_Problem to work on:_
Report each line of the entries that includes "nowrap" by copying it.
··· Record extracts
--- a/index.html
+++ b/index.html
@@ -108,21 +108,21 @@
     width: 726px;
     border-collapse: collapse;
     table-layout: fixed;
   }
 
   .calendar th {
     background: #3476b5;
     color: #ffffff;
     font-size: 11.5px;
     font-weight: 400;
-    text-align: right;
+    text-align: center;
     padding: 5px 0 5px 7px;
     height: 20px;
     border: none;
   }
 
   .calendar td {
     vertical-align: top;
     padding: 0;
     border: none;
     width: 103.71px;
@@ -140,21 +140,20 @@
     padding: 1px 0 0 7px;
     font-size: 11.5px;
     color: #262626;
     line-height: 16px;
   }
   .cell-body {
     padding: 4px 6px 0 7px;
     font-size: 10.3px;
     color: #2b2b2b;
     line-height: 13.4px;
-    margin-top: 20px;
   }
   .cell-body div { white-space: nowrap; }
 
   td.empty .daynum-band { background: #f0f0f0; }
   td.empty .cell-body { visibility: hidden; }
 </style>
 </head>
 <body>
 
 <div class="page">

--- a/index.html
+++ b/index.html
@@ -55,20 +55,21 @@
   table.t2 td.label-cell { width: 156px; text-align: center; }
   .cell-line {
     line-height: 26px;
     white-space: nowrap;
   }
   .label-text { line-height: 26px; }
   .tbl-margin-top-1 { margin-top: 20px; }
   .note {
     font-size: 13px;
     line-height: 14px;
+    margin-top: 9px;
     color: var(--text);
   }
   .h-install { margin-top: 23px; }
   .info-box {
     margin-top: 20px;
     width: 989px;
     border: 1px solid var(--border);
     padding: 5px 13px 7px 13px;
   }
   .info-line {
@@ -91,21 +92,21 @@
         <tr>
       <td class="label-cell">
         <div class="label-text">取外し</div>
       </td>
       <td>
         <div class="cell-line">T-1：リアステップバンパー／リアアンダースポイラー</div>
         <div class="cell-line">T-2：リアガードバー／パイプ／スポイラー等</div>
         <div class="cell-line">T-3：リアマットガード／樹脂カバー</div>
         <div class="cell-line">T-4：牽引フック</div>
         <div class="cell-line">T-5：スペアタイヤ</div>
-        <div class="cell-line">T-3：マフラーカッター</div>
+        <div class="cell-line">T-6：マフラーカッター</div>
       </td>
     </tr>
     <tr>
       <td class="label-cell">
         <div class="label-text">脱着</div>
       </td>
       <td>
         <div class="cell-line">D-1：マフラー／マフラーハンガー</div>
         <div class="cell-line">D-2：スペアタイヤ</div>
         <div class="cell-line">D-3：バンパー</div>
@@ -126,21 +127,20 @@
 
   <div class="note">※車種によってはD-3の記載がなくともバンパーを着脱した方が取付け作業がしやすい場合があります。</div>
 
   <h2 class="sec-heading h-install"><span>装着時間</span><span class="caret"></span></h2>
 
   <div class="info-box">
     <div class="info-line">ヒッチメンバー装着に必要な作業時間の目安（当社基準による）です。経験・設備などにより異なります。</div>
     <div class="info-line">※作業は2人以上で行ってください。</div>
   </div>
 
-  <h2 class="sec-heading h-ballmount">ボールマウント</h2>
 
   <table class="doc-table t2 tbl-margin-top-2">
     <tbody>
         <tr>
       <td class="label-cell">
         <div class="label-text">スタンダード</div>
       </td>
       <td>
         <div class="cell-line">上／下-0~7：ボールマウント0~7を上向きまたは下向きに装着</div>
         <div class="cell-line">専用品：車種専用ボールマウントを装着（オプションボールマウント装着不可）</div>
······
_Result of this exercise:_
   .cell-body div { white-space: nowrap; }
     white-space: nowrap;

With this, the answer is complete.